Cardiac Harmony: Modelling Heart Beats with Stem Cells and Code

Description

Despite significant advancements in cardiac research, heart disease remains a leading cause of mortality globally. Unexpected cardiac events can occur even in young, fit individuals engaged in routine activities. One promising avenue of research involves the use of induced pluripotent stem cells (iPSCs) to produce differentiated cardiac cells to replace damaged heart tissue. However, there are still many unknowns regarding the behaviour and connectivity of these cells in vitro.
This project aims to culture cardiac myocytes from iPSCs and develop computer models to simulate their activity and interconnections. The ultimate goal is to use the in silico model to elucidate the limitations of the in vitro stem cell model and identify specific pathways to improvement.

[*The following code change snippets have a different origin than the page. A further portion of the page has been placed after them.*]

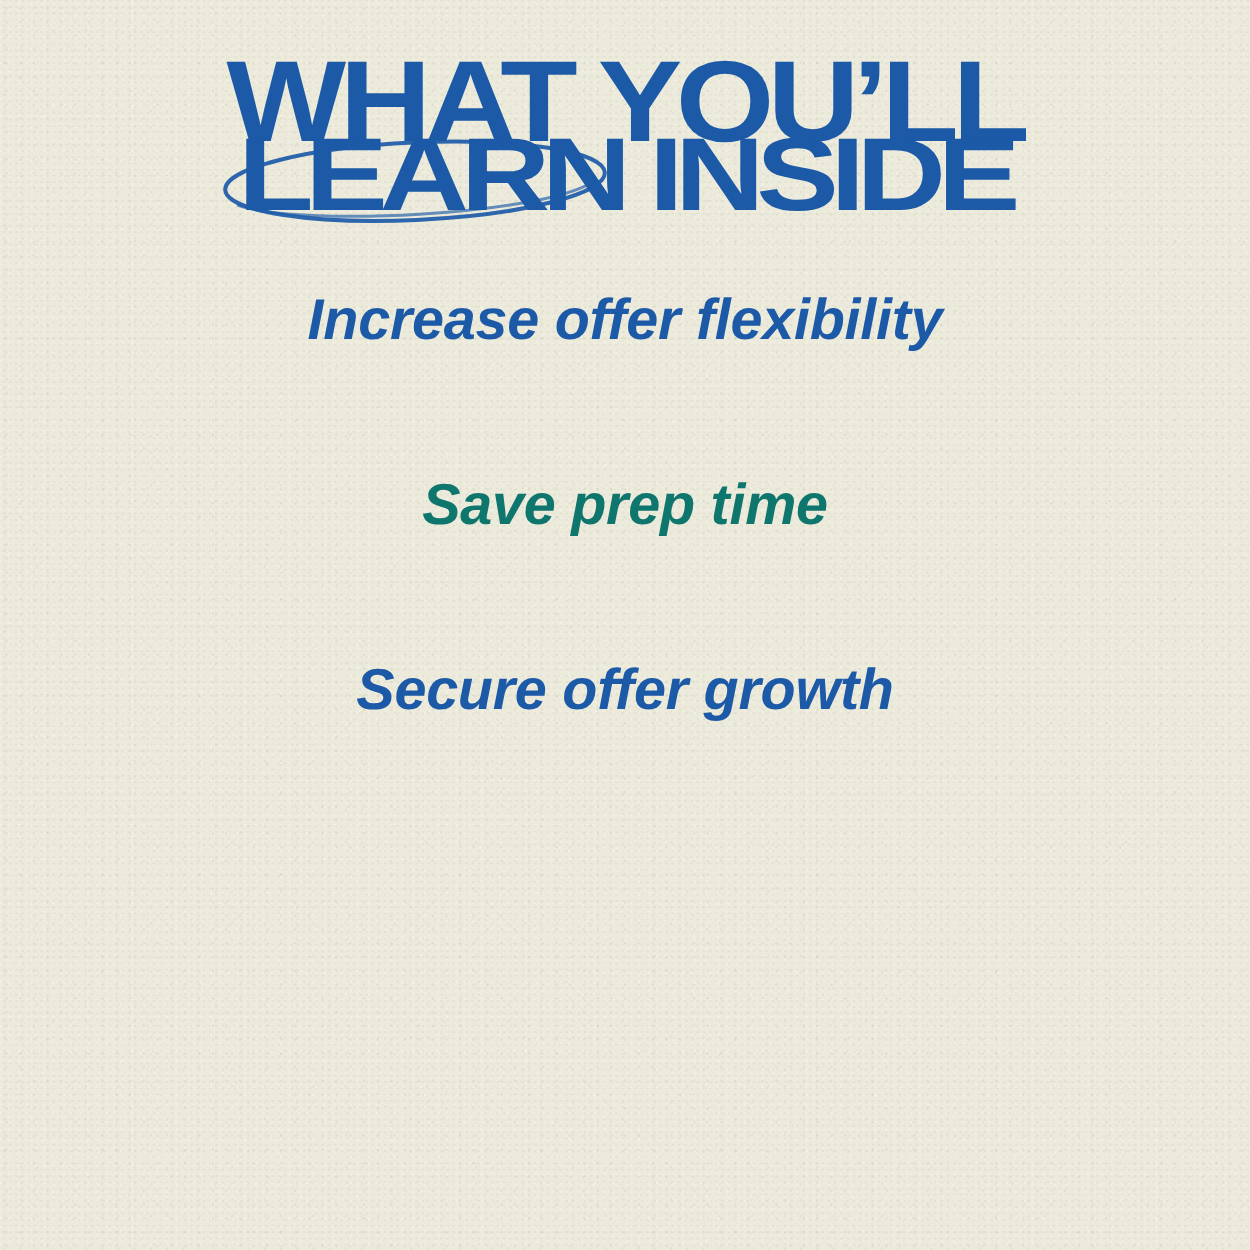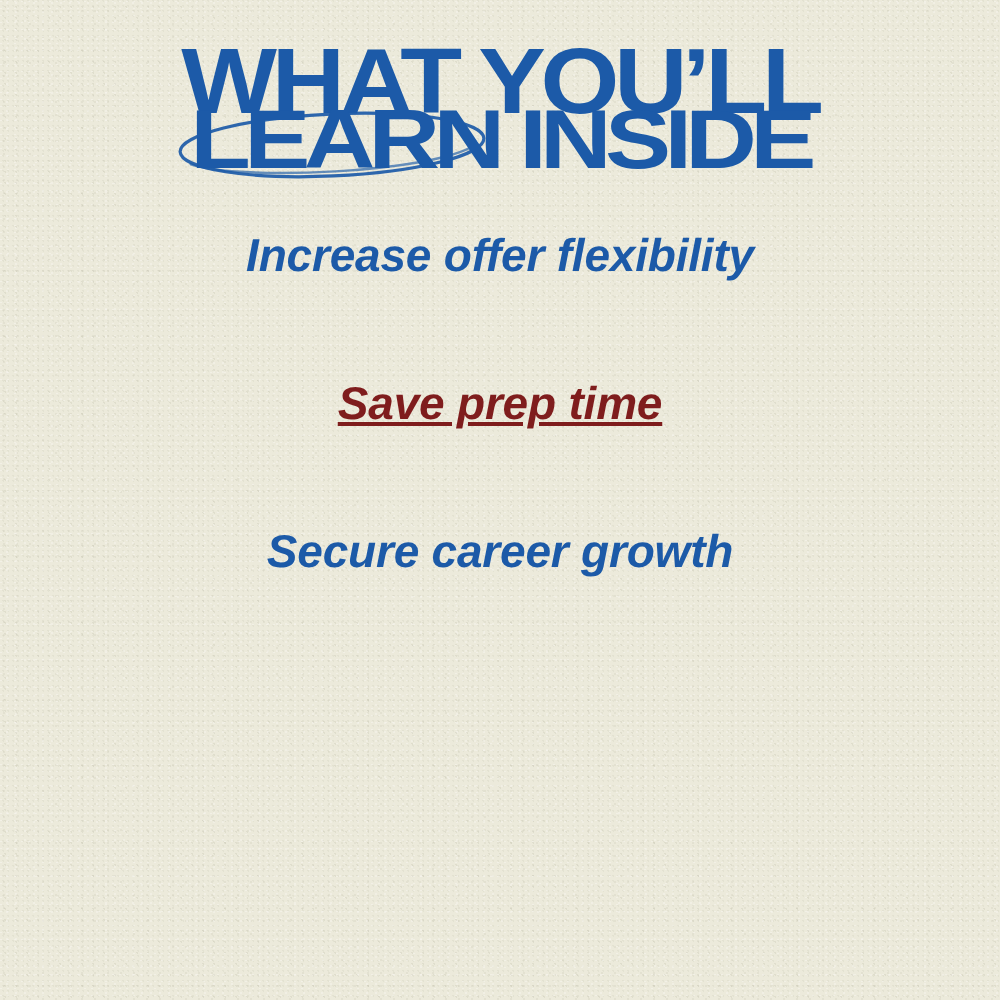--- a/index.html
+++ b/index.html
@@ -112,7 +112,7 @@
 
 
     <div class="benefit-row">
-      <span class="benefit-text" style="color: #7f1d1d; text-decoration: underline;">Save prep time</span>
+      <span class="benefit-text" style="color: #0f766e;">Save prep time</span>
     </div>
 
 

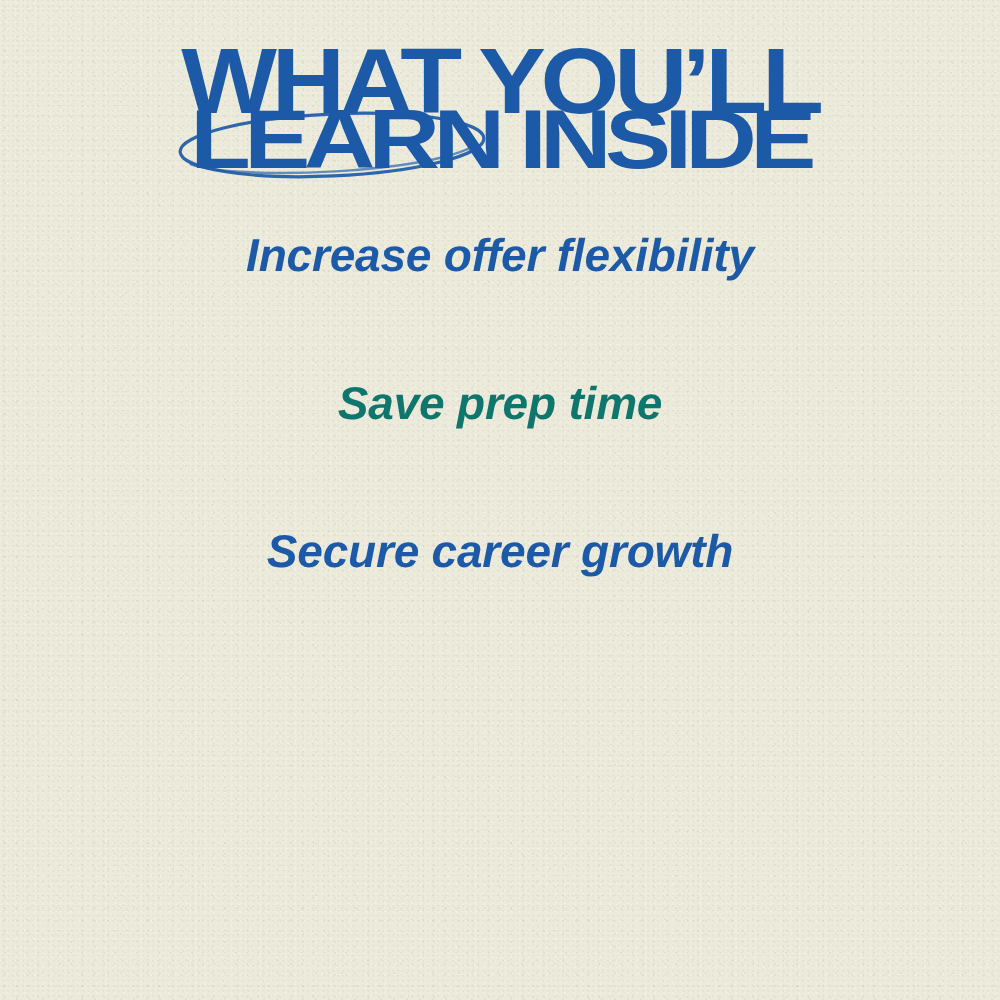--- a/index.html
+++ b/index.html
@@ -117,7 +117,7 @@
 
 
     <div class="benefit-row">
-      <span class="benefit-text" style="color: rgb(28, 90, 168);">Secure career growth</span>
+      <span class="benefit-text" style="color: rgb(28, 90, 168);">Secure offer growth</span>
     </div>
 
   </div>

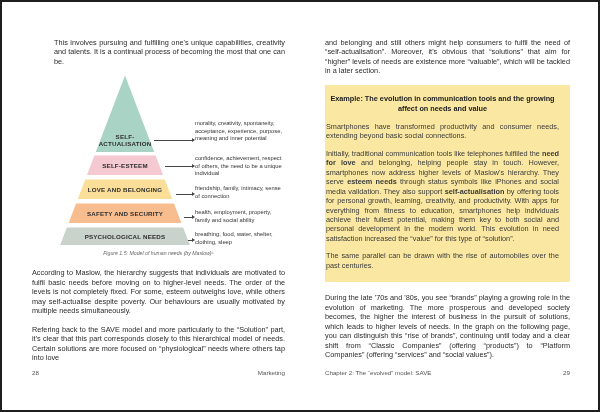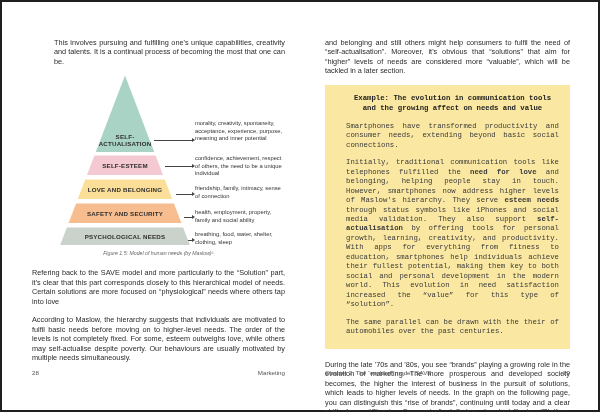--- a/index.html
+++ b/index.html
@@ -143,7 +143,7 @@
 
   <div class="page page-right">
     <div class="content">
-      <p class="para">and belonging and still others might help consumers to fulfil the need of “self-actualisation”. Moreover, it's obvious that “solutions” that aim for “higher” levels of needs are considered more “valuable”, which will be tackled in a later section.</p>
+      <p class="para">and belonging and still others might help consumers to fulfil the need of “self-actualisation”. Moreover, it's obvious that “solutions” that aim for “higher” levels of needs are existence more “valuable”, which will be tackled in a later section.</p>
 
       <div class="example-box" style="background-color: rgb(250, 232, 162);">
         <div class="box-title">Example: The evolution in communication tools and the growing affect on needs and value</div>

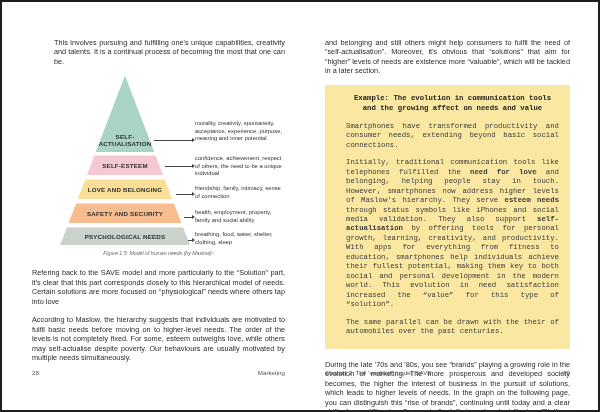--- a/index.html
+++ b/index.html
@@ -70,8 +70,7 @@
   
   .example-box {
     margin:6px 0 11px 0;
-    padding:9px 11px 4px 21px;
-    font-family:Liberation Mono, monospace;
+    padding:9px 11px 4px 1px;
   }
   .example-box .box-title {
     font-size:7.3px; font-weight:bold; color:#222;

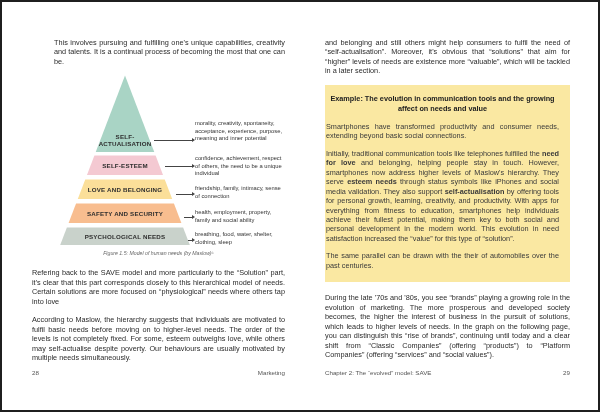--- a/index.html
+++ b/index.html
@@ -148,7 +148,7 @@
         <div class="box-title">Example: The evolution in communication tools and the growing affect on needs and value</div>
         <p class="para">Smartphones have transformed productivity and consumer needs, extending beyond basic social connections.</p>
         <p class="para"><span>Initially, traditional communication tools like telephones fulfilled the </span><b>need for love</b><span> and belonging, helping people stay in touch. However, smartphones now address higher levels of Maslow's hierarchy. They serve </span><b>esteem needs</b><span> through status symbols like iPhones and social media validation. They also support </span><b>self-actualisation</b><span> by offering tools for personal growth, learning, creativity, and productivity. With apps for everything from fitness to education, smartphones help individuals achieve their fullest potential, making them key to both social and personal development in the modern world. This evolution in need satisfaction increased the “value” for this type of “solution”.</span></p>
-        <p class="para">The same parallel can be drawn with the their of automobiles over the past centuries.</p>
+        <p class="para">The same parallel can be drawn with the rise of automobiles over the past centuries.</p>
       </div>
 
       <p class="para">During the late '70s and '80s, you see “brands” playing a growing role in the evolution of marketing. The more prosperous and developed society becomes, the higher the interest of business in the pursuit of solutions, which leads to higher levels of needs. In the graph on the following page, you can distinguish this “rise of brands”, continuing until today and a clear shift from “Classic Companies” (offering “products”) to “Platform Companies” (offering “services” and “social values”).</p>

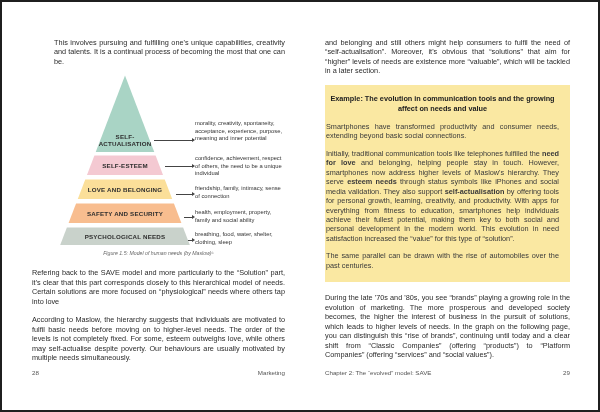--- a/index.html
+++ b/index.html
@@ -130,8 +130,8 @@
 
       <div class="caption">Figure 1.5: Model of human needs (by Maslow)⁵</div>
 
+      <p class="para">According to Maslow, the hierarchy suggests that individuals are motivated to fulfil basic needs before moving on to higher-level needs. The order of the levels is not completely fixed. For some, esteem outweighs love, while others may self-actualise despite poverty. Our behaviours are usually motivated by multiple needs simultaneously.</p>
       <p class="para">Refering back to the SAVE model and more particularly to the “Solution” part, it's clear that this part corresponds closely to this hierarchical model of needs. Certain solutions are more focused on “physiological” needs where others tap into love</p>
-      <p class="para">According to Maslow, the hierarchy suggests that individuals are motivated to fulfil basic needs before moving on to higher-level needs. The order of the levels is not completely fixed. For some, esteem outweighs love, while others may self-actualise despite poverty. Our behaviours are usually motivated by multiple needs simultaneously.</p>
     </div>
 
     <div class="footer">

The project will be divided into three phases:

Phase I

• Culturing and Characterizing Cardiac iPSCs The student will grow and characterise iPSC-derived cardiac cells, potentially producing different types and combining them in a co-culture system, that includes atrial, myocyte and nodal tissue. Concurrently, the student will learn to code simulations of cardiac activity, primarily using Python and pyNEURON, although other options may be explored.

Phase II

• Quantifying Functional Activity and Model Validation The student will quantify the functional activity of the cardiac cultures and compare this to the computer model. The model parameters will be adjusted to fit the cultures, and the latter part of this phase will involve formal validation and sensitivity analysis of the models.

Phase III

• Pharmacological Interrogation of Models The in silico and in vitro models will be interrogated with pharmacological interventions. Blocking certain ion channel proteins in silico will generate predicted changes of function, which can then be tested experimentally on the multi-electrode array. Our group’s expertise in machine learning, including deep learning, will be utilized to identify deviations between the two models.

We are seeking a student with some scripting experience (Python preferred) to conduct these studies. A background in cellular physiology, biochemistry, molecular biology, or pharmacology would be advantageous. This project offers a unique opportunity to contribute to our understanding of cardiac stem cell networks and their potential therapeutic applications.